墨武非攻2:儒道公输 叶平生 3235 2024-10-17 04:47

  

  耳边忽然传来呼啸的风声,乍一听,像是婴儿的哭嚎声。风声渐渐地近了,眼前的视线也一点点变得清晰。白茫茫的天地间,瘦弱的人影艰难地跋涉在风雪中,怀里抱着一个襁褓中的孩子。原来那并非风声,的确是婴儿的哭喊声。怀抱婴儿的人影身后,年轻的侍卫重重跪倒在地,似乎在对眼前的人影哭嚎些什么——可他们在说些什么呢?为什么一个字也听不清?

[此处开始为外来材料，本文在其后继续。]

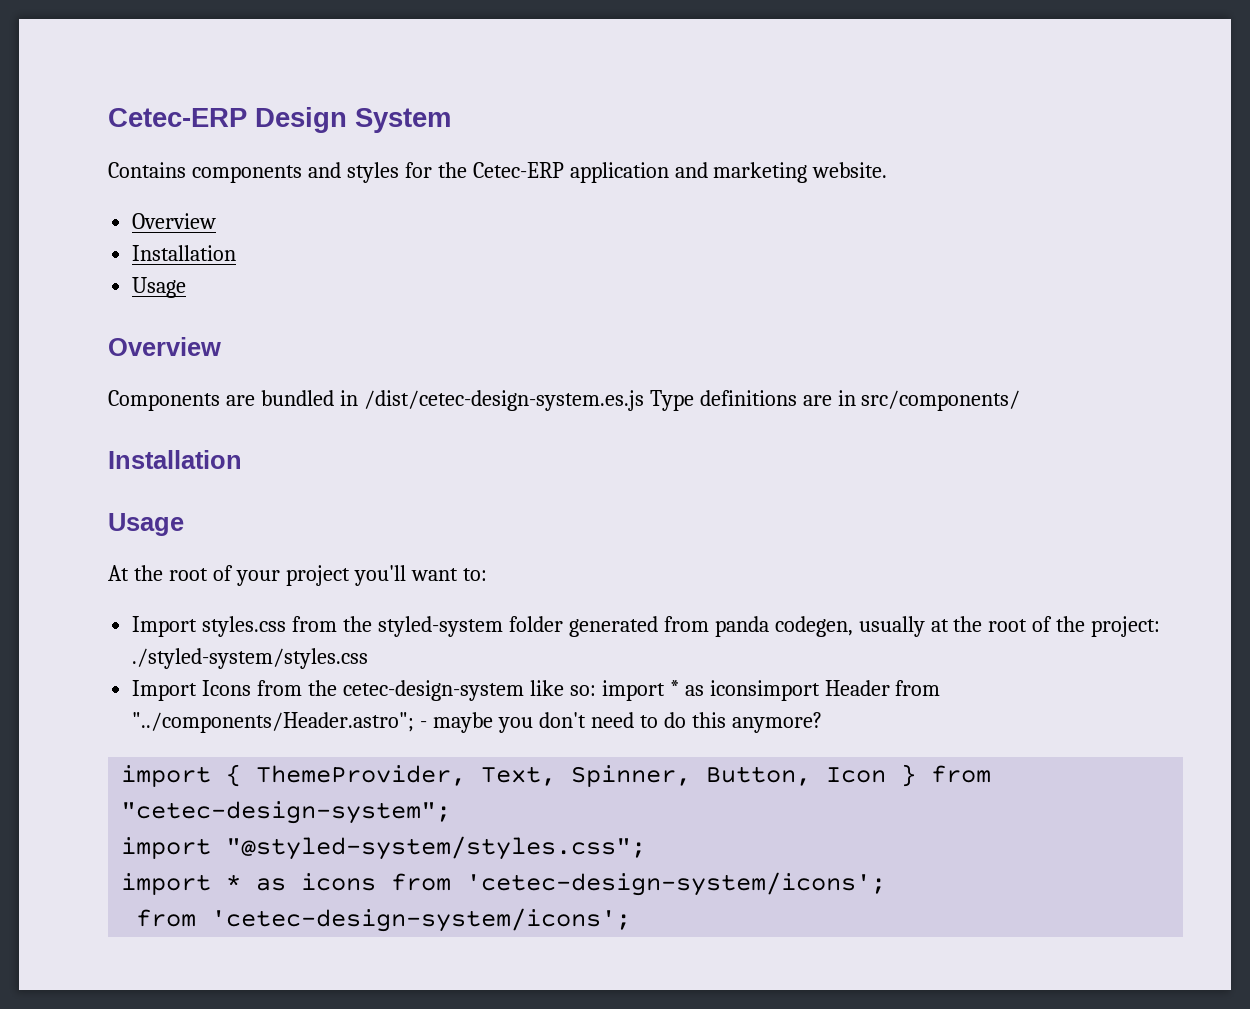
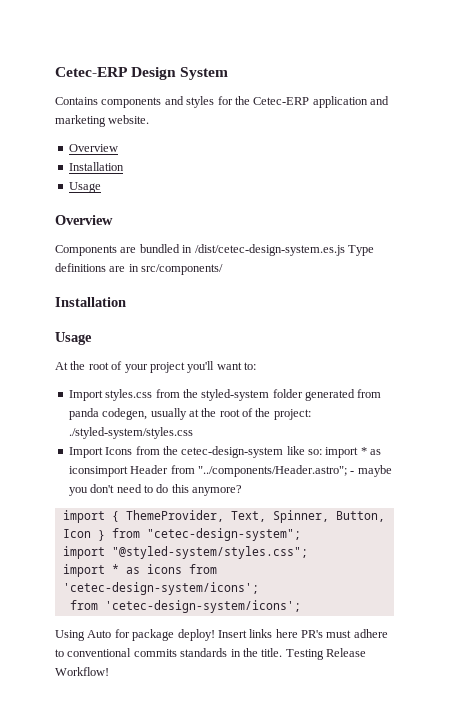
+ Using Auto for package deploy! Insert links here PR's must adhere to conventional commits standards in the title. Testing Release Workflow!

  只见那怀抱婴儿的人影渐渐止住了脚步。呼啸的风雪中,他仰天长叹,在纷纷扬扬的雪花中呼出一口微弱的热气。接着,他小心翼翼地挑逗着怀中的婴儿——是个男婴,刚刚从酣睡中清醒过来,露出一张大大的笑脸,脸上白皙的嫩肉堆成了一小团。男人轻轻地哄着男婴,一面从怀中摸出一块玉佩。一块光滑圆润的玉佩,依然残留着男人的体温。男人将玉佩塞进男婴的襁褓中,凄苦一笑,顿了顿,又笑了笑。

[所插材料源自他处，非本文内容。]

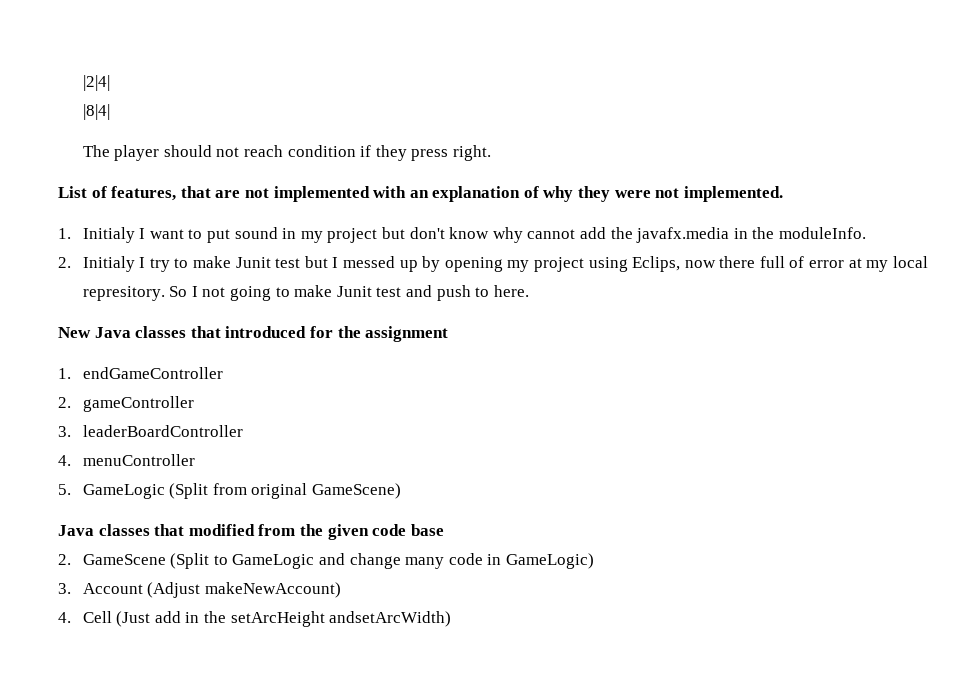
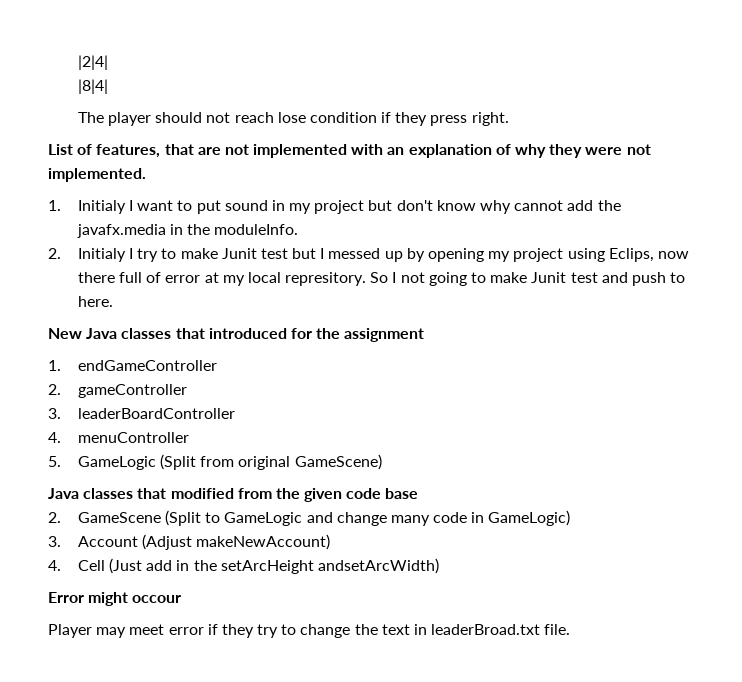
- The player should not reach condition if they press right.
+ The player should not reach lose condition if they press right.
+ Error might occour
+ Player may meet error if they try to change the text in leaderBroad.txt file.

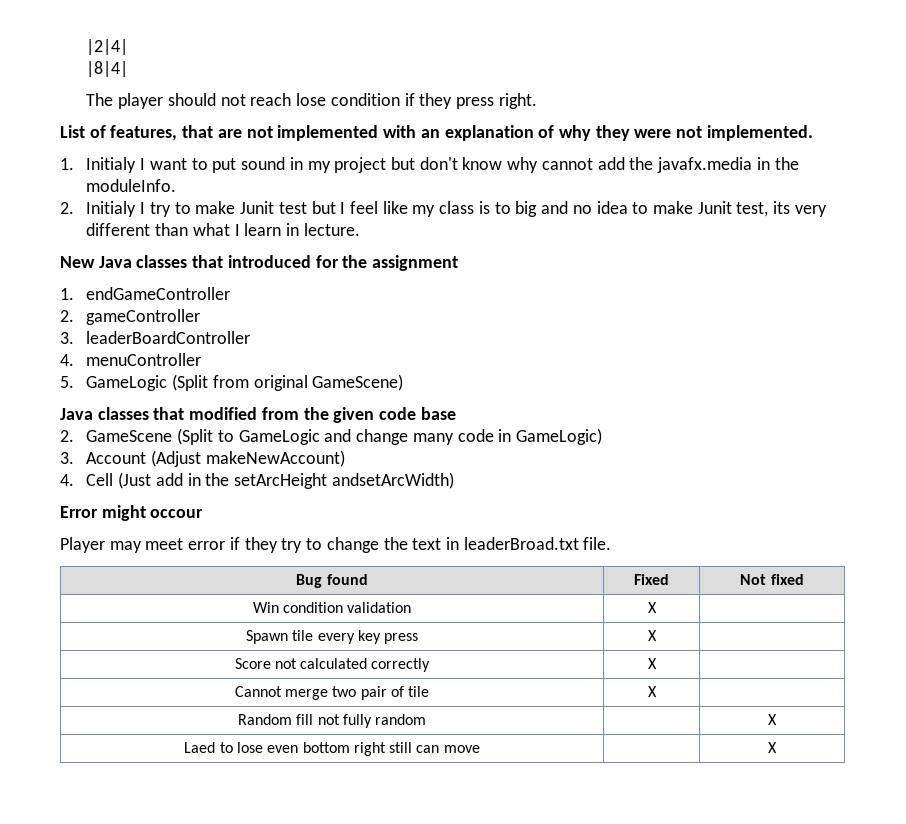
- 2. Initialy I try to make Junit test but I messed up by opening my project using Eclips, now there full of error at my local represitory. So I not going to make Junit test and push to here.
+ 2. Initialy I try to make Junit test but I feel like my class is to big and no idea to make Junit test, its very different than what I learn in lecture.
+ Bug found | Fixed | Not fixed
+ Win condition validation | X |
+ Spawn tile every key press | X |
+ Score not calculated correctly | X |
+ Cannot merge two pair of tile | X |
+ Random fill not fully random | | X
+ Laed to lose even bottom right still can move | | X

  但怀中的男婴却忽然大哭大闹起来,小小的四肢也不安分地挣扎着。

  身后的侍卫拄着剑站起身。男人大步朝侍卫走去,不顾男婴的哭闹,将男婴塞到了侍卫手中。

  接着,男人最后掀开襁褓看了男婴一眼,又看了一眼,旋即决绝地转过身,大步迈向风雪中,任凭男婴如何哭闹,也没有再回头。

  天地苍茫,一望无际的北国原野,孤零零的侍卫抱着哭闹不止的婴儿,渐渐被漫天的风雪吞没。

  公输班缓缓睁开眼。睁眼的一瞬间,他猛然感到胸腔一阵刺痛,仿佛有无数小针扎进了他的身体里。

  “呵……”公输班艰难地张嘴,接着发现自己连声音也发不出,喉咙里像是堵着一块金属,随着公输班一呼一吸而发出难听的摩擦声。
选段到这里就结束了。